── Data ──
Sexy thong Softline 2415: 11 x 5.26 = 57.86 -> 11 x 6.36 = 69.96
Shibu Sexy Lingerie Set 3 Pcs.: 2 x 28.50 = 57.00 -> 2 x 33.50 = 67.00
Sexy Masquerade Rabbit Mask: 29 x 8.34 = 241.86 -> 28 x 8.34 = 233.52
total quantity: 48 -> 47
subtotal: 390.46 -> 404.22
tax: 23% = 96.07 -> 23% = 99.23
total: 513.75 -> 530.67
───
── Data ──
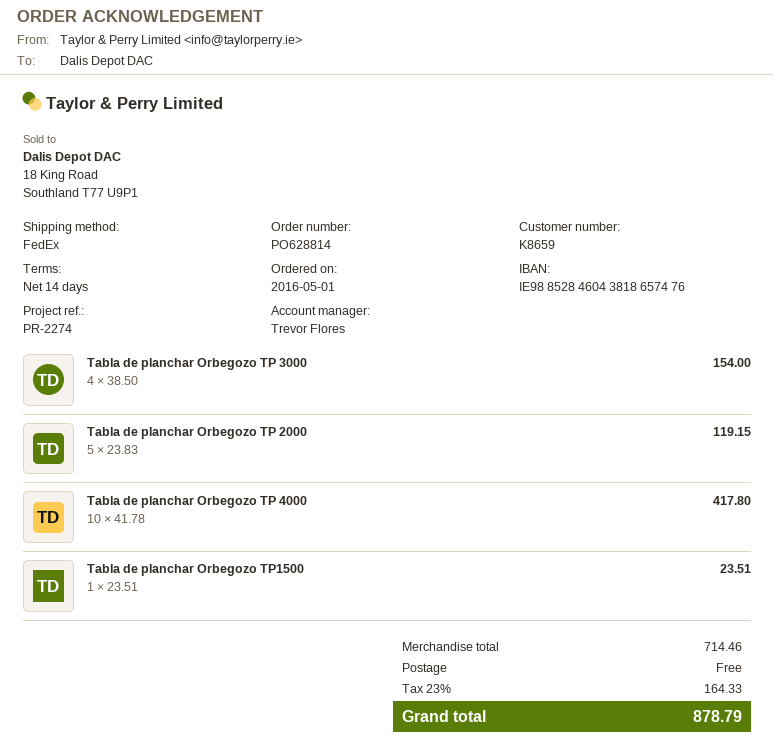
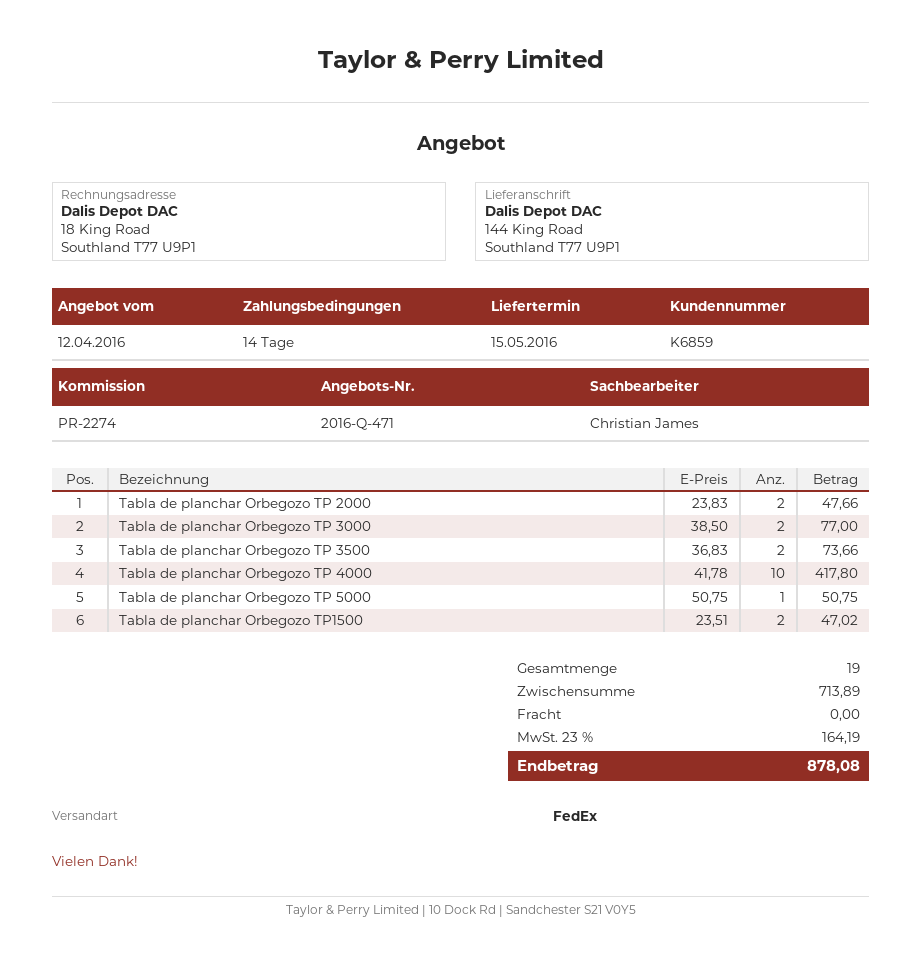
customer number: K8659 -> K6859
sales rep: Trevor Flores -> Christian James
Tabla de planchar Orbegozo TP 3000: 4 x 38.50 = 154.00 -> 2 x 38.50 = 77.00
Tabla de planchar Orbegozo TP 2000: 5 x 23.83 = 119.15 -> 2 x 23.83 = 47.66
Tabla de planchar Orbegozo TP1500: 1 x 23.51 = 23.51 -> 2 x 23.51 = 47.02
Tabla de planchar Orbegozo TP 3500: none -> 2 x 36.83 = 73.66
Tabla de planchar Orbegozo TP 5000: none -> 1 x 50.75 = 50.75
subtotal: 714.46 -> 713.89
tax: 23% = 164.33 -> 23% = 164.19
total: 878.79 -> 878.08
───
── Data ──
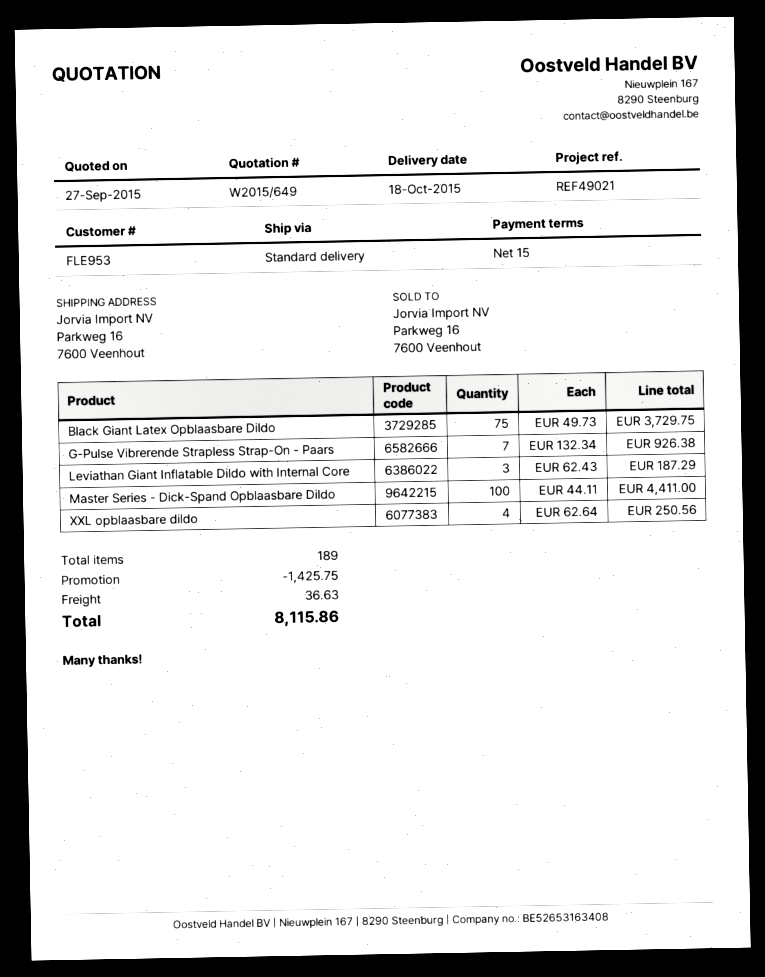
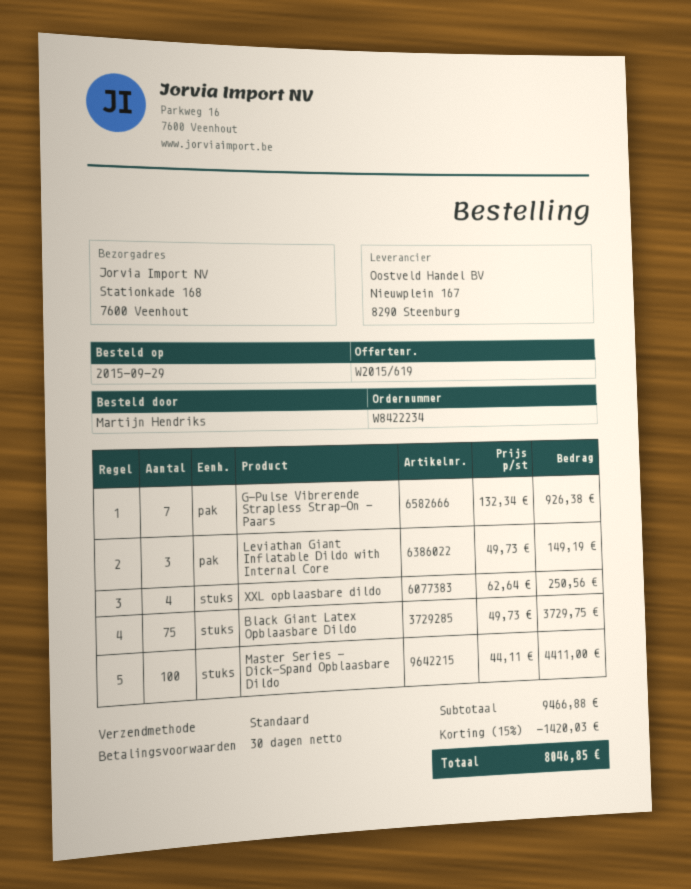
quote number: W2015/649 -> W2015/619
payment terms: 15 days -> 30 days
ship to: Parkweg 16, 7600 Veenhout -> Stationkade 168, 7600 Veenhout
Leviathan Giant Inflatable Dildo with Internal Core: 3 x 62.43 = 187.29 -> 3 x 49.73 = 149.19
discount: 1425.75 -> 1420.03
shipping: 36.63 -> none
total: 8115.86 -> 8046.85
───
» Problem to solve
Of all the entries above, repeat only the lines from the line that has "Sexy Masquerade Rabbit" to the line that has "total: 513.75 -> 530.67", both lines included, exactly.

» Answer
Sexy Masquerade Rabbit Mask: 29 x 8.34 = 241.86 -> 28 x 8.34 = 233.52
total quantity: 48 -> 47
subtotal: 390.46 -> 404.22
tax: 23% = 96.07 -> 23% = 99.23
total: 513.75 -> 530.67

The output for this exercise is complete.